Beethoven was born in Bonn, and a statue was erected to him in the Münster-platz in 1845. B. G. Niebuhr is buried in the cemetery outside of the Sterntor, where a monument was placed to his memory by Frederick William IV. Here are also the tombs of A. W. von Schlegel, the diplomatist Christian Karl von Bunsen, Robert Schumann, Karl Simrock, E. M. Arndt and Schiller’s wife. The town is adorned with a marble monument commemorating the war of 1870–71, a handsome fountain, and a statue of the Old Catholic bishop Reinkens. In 1889 a museum of Beethoven relics was opened in the house in which the composer was born. There are further a municipal museum, arranged in a private house since 1882, an academic art museum (1884), with some classic originals, a creation of F. G. Welcker, and the provincial museum, standing near the railway station, which contains a collection of medieval stone monuments and works of art, besides a small picture gallery.

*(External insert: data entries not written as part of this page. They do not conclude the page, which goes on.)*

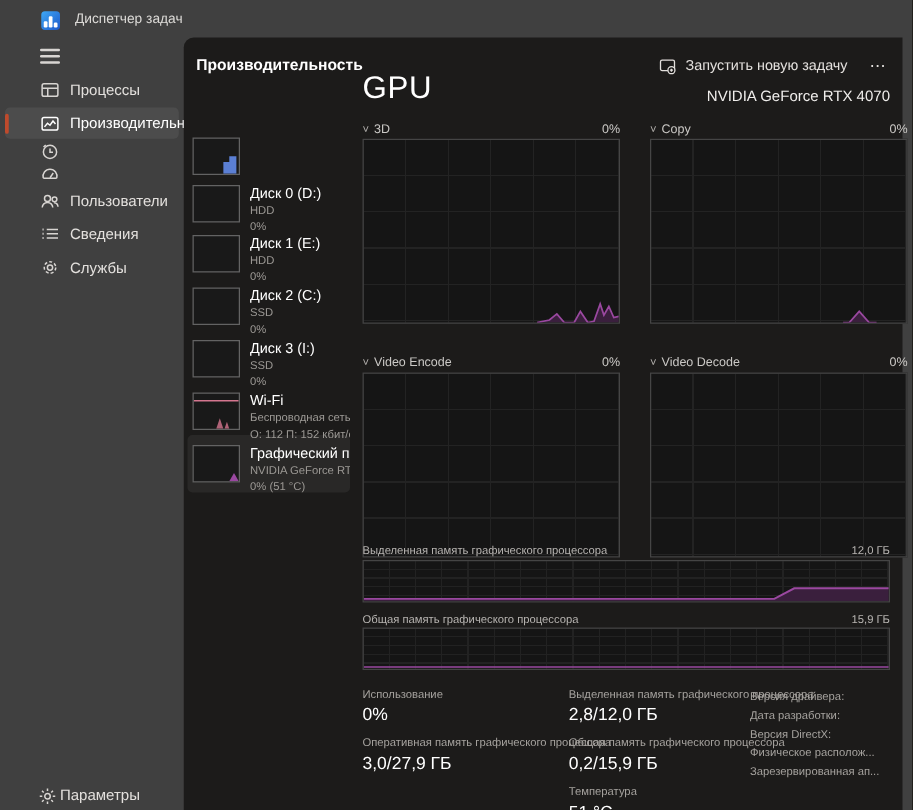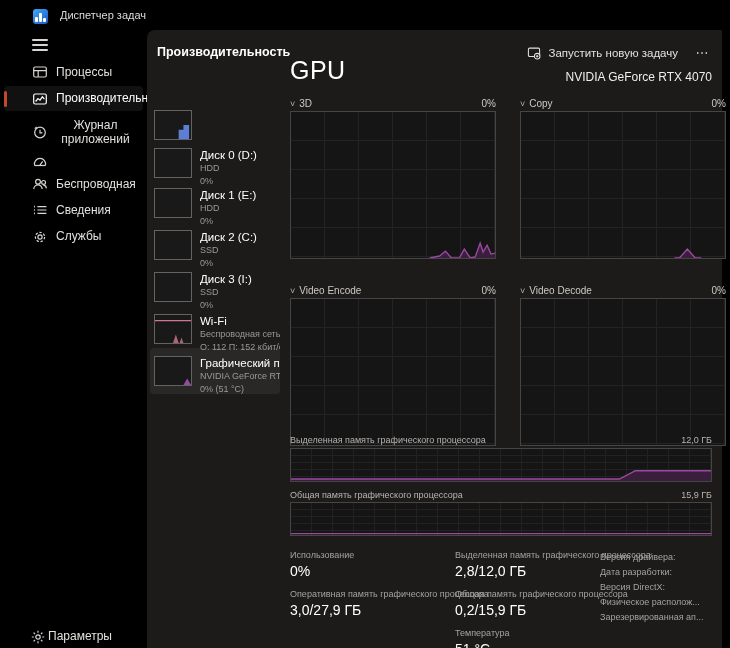"Диспетчер задач" .canvas { background: #000000 -> #404040 }
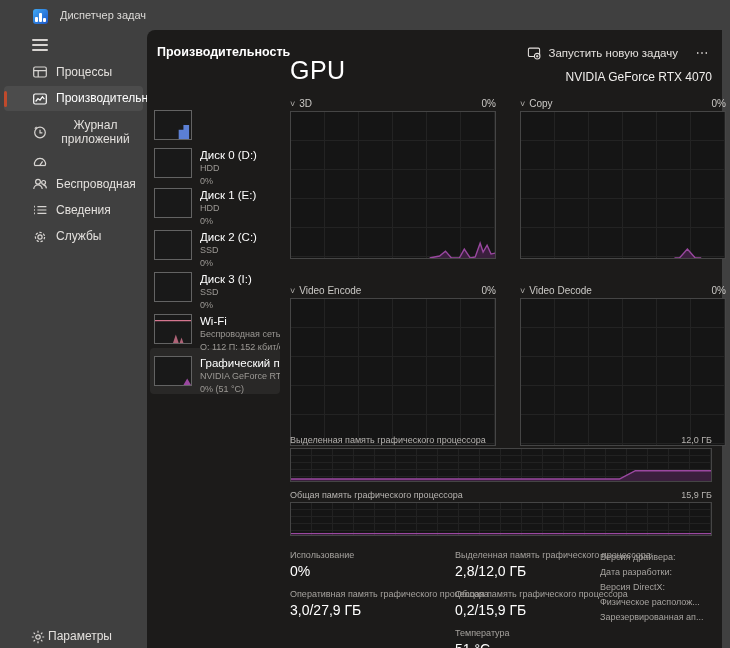"Журнал приложений" span.nlabel { html: <span>Журнал приложений</span> -> none }
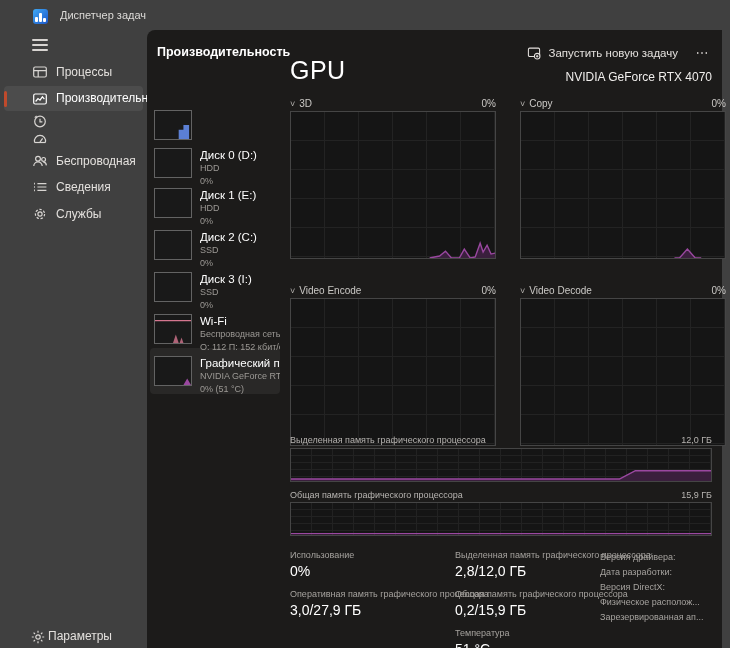"Беспроводная" span.nlabel { text: Беспроводная -> Пользователи }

One of the most conspicuous features of Bonn, viewed from the river, is the pilgrimage (monastic) church of Kreuzberg (1627), behind and above Poppelsdorf; it has a flight of 28 steps, which pilgrims used to ascend on their knees. “Der alte Zoll,” commanding a magnificent view of the Siebengebirge, is the only remaining bulwark of the old fortifications, the Sterntor having been removed in order to open up better communication with the rapidly increasing western suburbs and the terminus of the light railway to Cologne.

But for its university Bonn would be a place of comparatively little importance, its trade and commerce being of moderate dimensions. Its principal industries are jute spinning and weaving, and the manufacture of porcelain, flags, machinery and beer, and it has some trade in wine. There are considerable numbers of foreign residents, notably English, attracted by the natural beauty of the place and by the educational facilities it affords.

Bonn (Bonna or Castra Bonnensia), originally a town of the Ubii, became at an early period the site of a Roman military settlement, and as such is frequently mentioned by Tacitus. It was the scene, in A.D. 70, of a battle in which the Romans were defeated by Claudius Civilis, the valiant leader of the Batavians. Greatly reduced by successive barbarian inroads, it was restored about 359 by the emperor Julian. In the centuries that followed the break-up of the Roman empire it again suffered much from barbarian attacks, and was finally devastated in 889 by bands of Norse raiders who had sailed up the Rhine. It was again fortified by Konrad von Hochstaden, archbishop of Cologne (1238–1261), whose successor, Engelbert von Falkenburg (d. 1274), driven out of his cathedral city by the townspeople, established himself here (1265); from which time until 1794 it remained the residence of the electors of Cologne. During the various wars that devastated Germany in the 16th, 17th and 18th centuries, the town was frequently besieged and occupied by the several belligerents, but continued to belong to the electors till 1794, when the French took possession of it. At the peace of Lunéville they were formally recognized in their occupation; but in 1815 the town was made over by the congress of Vienna to Prussia. The fortifications had been dismantled in 1717.

See F. Ritter, Entstehung der drei ältesten Städte am Rhein: Köln, Bonn und Mainz (Bonn, 1851); H. von Sybel, Die Gründung der Universität Bonn (1868); and Führer von Hesse (10th ed., 1901).